Namun, saat Mirah mendekatkan cangkir teh itu ke bibirnya yang merona tiba-tiba ia melempar cangkir tersebut hingga terjatuh pecah berhamburan.

Safira tersentak dengan dadanya yang naik turun. Mata Safira terbelalak melihat pecahan cangkir yang berserakan di lantai.

"Menantu kurang ajar! Kau sengaja mau buat bibir dan lidahku melepuh, ya?" teriak Mirah, mengibas-ngibaskan tangan di depan mulutnya lalu meraih tisu dan mengelap teh yang tumpah ke bajunya.

"Ma-maaf, Bu. Aku baru buat tehnya, tadi buru-buru mandi dulu," gugup Safira.

"Alasan saja! Kau sengaja ingin buat bibir dan lidahku melepuh. Kau memang sengaja, 'kan?" teriak Mirah seraya membetulkan kacamatanya.

"Berisik, Bu, masih pagi teriak-teriak," tegur Zafar, adik Sadam yang duduk di sebelah Mirah.

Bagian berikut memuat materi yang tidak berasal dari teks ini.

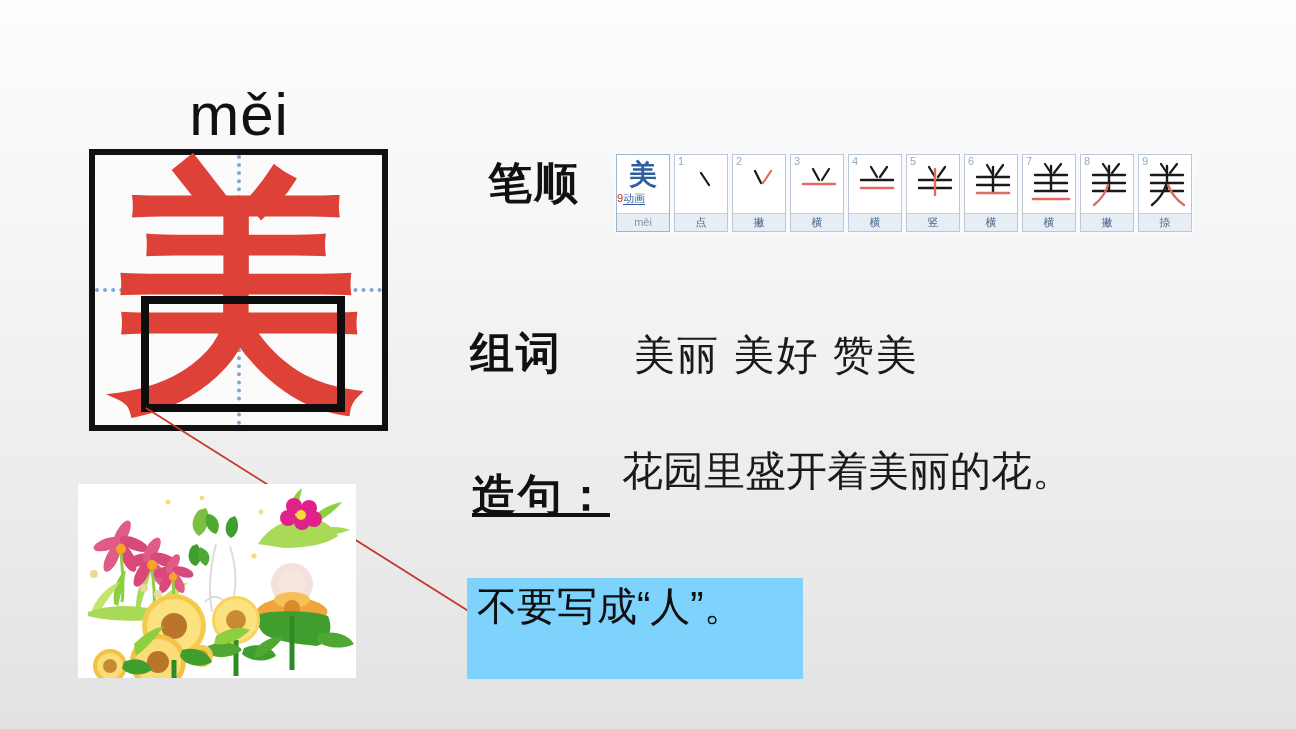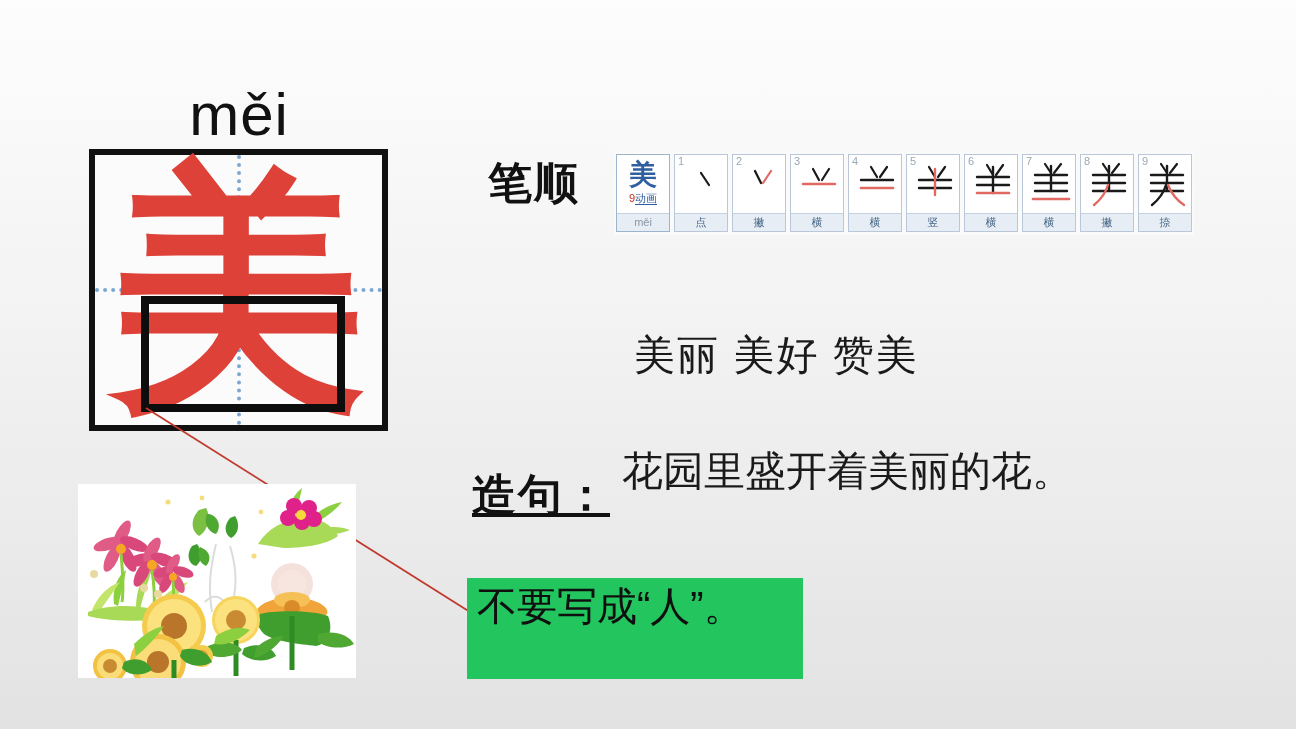--- a/index.html
+++ b/index.html
@@ -190,7 +190,7 @@
     font-family: "DejaVu Sans", "Liberation Sans", sans-serif;
   }
   .first-meta {
-    text-align: center;
+    text-align: left;
     font-size: 11px;
     line-height: 14px;
     white-space: nowrap;

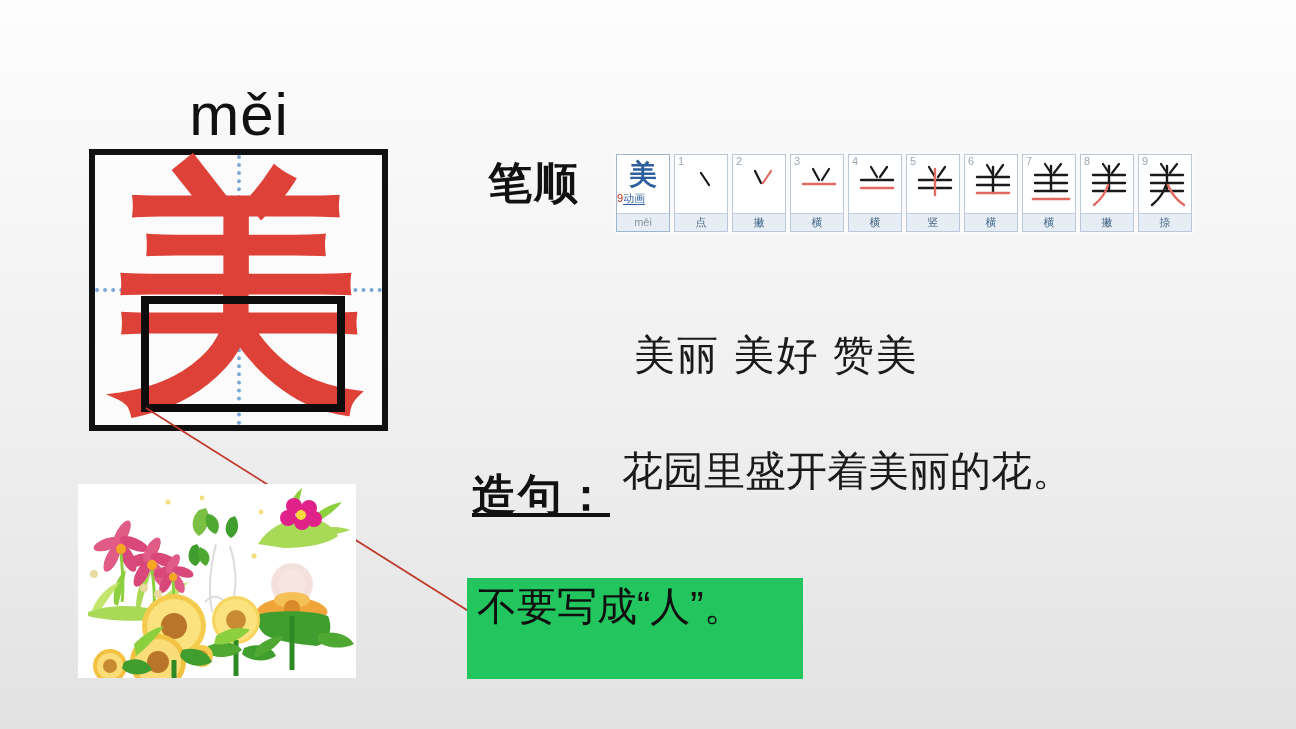--- a/index.html
+++ b/index.html
@@ -507,6 +507,7 @@
     </div>
   </div>
 
+  <div class="row-label" id="label-zuci">组词</div>
   <div class="row-value" id="value-zuci">美丽  美好  赞美</div>
 
   <div class="row-label" id="label-zaoju">造句：</div>

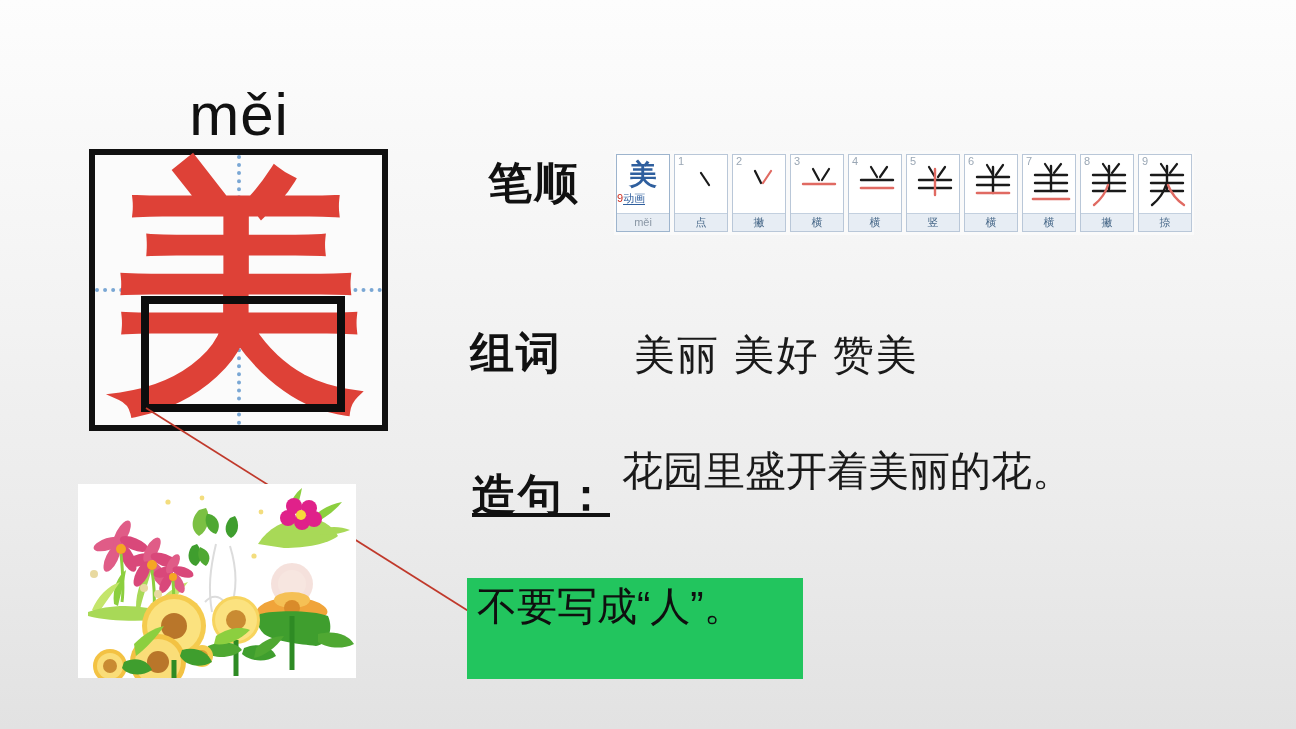--- a/index.html
+++ b/index.html
@@ -217,7 +217,7 @@
     top: 578px;
     width: 336px;
     height: 101px;
-    background: #22c55e;
+    background: #7dd3fc;
     box-sizing: border-box;
     padding: 4px 8px 0 10px;
   }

"Ma-maaf, Bu. Safira tidak bermaksud melukai Ibu." 

"Bohong! Bereskan semua ini sampai bersih!" perintah Mirah seraya berdiri dan menunjuk pecahan cangkir di lantai.

Safira langsung berdiri lalu berjongkok di depan pecahan cangkirnya dengan lutut dan tangannya yang gemetar. Matanya sudah berkaca-kaca sejak tadi dan ia mencoba membendung air matanya. 

"Cukup, Bu! Jangan terus memperlakukan Safira dengan kasar seperti ini!" teriak Sadam bangkit dari duduknya.